Halloween apple pots. The Intelligencer, 25 Oct. 1966.

Molasses Batman

    • Shift 4 cups of sifted flour with 1 teaspoon salt and two teaspoons baking powder.
    • Cream 1 cup shortening, and 1 cup sugar gradually and beat until fluffy. Add 1 cup molasses and 2 egg yolks (reserve egg whites for frosting). Mix well. Thoroughly mix in flower mixture. 
    • Wrap dough in waxed paper and chill until dough can easily be handled (at least 2-3 hours).
    • Roll out small portions of dough, about ¼ inch thick on a lightly floured board or pastry cloth. 
    • Cut cookies out in Batman shapes (trace Bathman shape on heavy paper or cardboard to use as cutting guide). 
    • Place on an ungreased baking sheet.
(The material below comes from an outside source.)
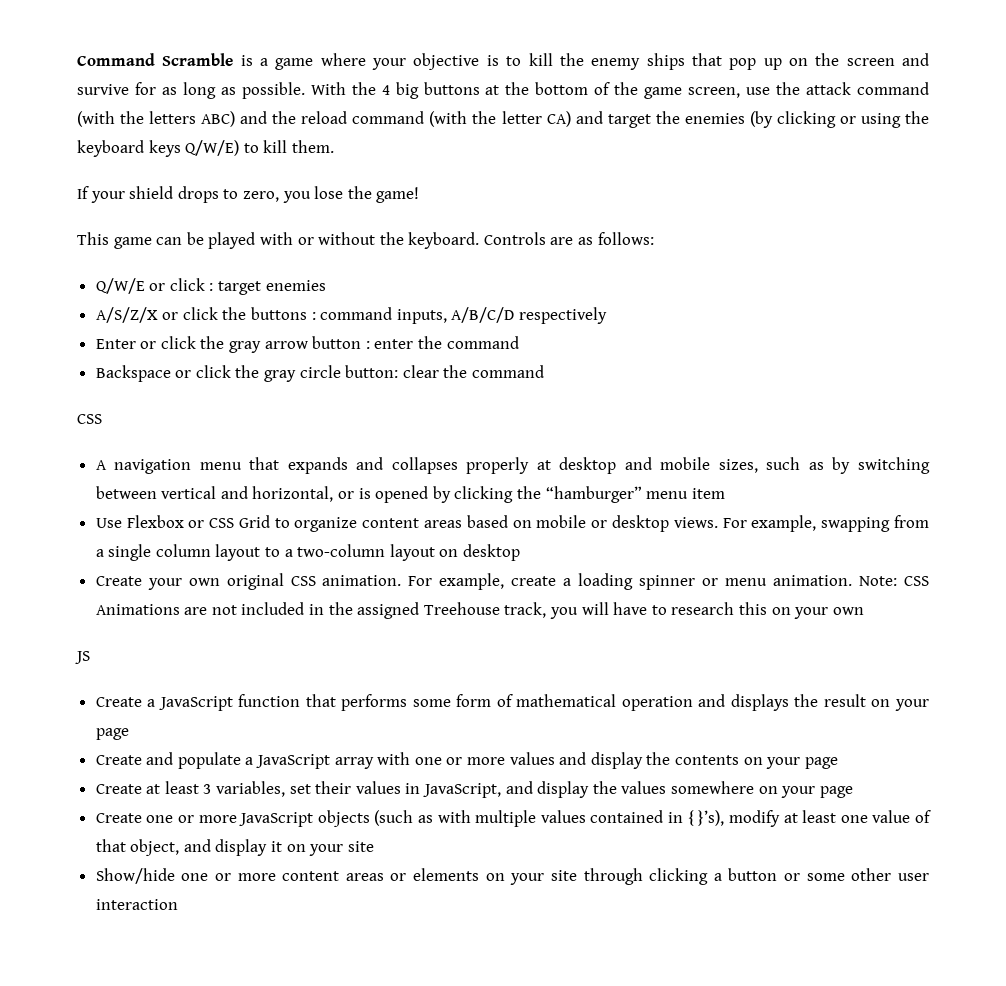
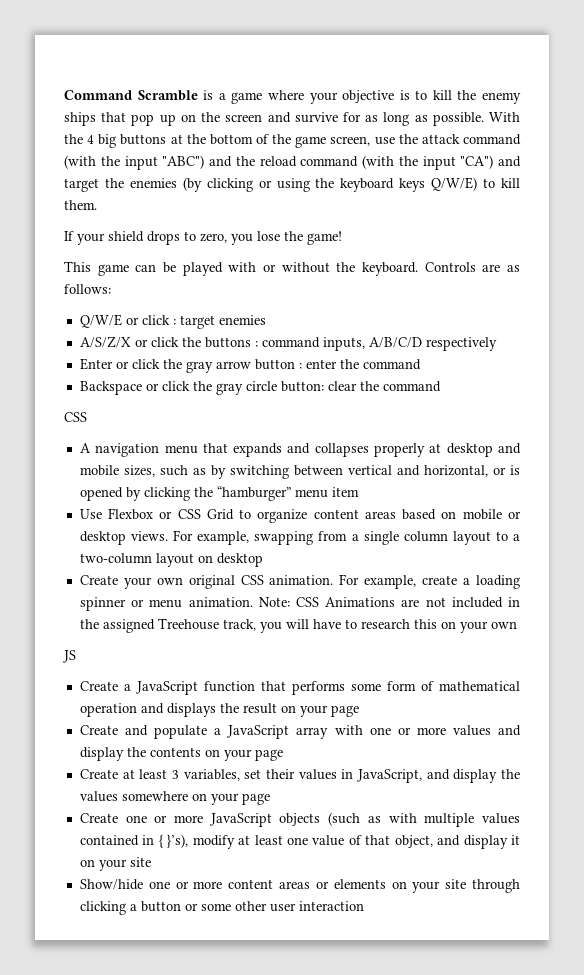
- With the 4 big buttons at the bottom of the game screen, use the attack command (with the letters ABC) and the reload command (with the letter CA) and target the enemies (by clicking or using the keyboard keys Q/W/E) to kill them.
+ With the 4 big buttons at the bottom of the game screen, use the attack command (with the input "ABC") and the reload command (with the input "CA") and target the enemies (by clicking or using the keyboard keys Q/W/E) to kill them.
Bake in a moderate oven. 350 degrees F about 10-12 minutes (adjust baking time according to size of cookies). Remove from the oven. Cool about 2 minutes before removing from the baking sheet. Cool completely. Makes about 16 8-inch cookies.
    • Blend the two egg whites with 3 cups confectioners’ sugar until frosting is proper consistency to go through the decorating tube and hold shape. Decorate as shown in the photo. Makes about 2 cups of frosting.
Who wouldn’t want to serve these molasses Batman treats at their Halloween party? The Intelligencer, 25 Oct. 1966.

While celery, marshmallow and mayo don’t scream Halloween to me, and while “Cut cookies out in Batman shapes” are some vague instructions, perhaps these recipes from The Wheeling News-Register in 1962 will be just what your Halloween party needs!2

Witch’s Brew

  • 1 lump sugar
  • 1 ½ oz Benedictine (it’s a herbal liqueur)
  • 1 ½ oz brandy
  • 1 ½ oz juice of a lemon
  • Mix together in a 12 oz glass. Fill the glass with hot water. Float a slice of lemon as garnish. Makes 1 drink.

Goblin’s Goblet

  • 1 oz Pernod (it’s an anise-flavored liqueur, like absinthe)
  • 1 oz peppermint liqueur
  • Yolk of one egg (pro-tip, you’re going to want to close your shaker VERY tight when making cocktails with egg)
  • Shake well over cracked ice. Strain and serve in a cocktail glass as an after dinner drink. Makes 1 drink.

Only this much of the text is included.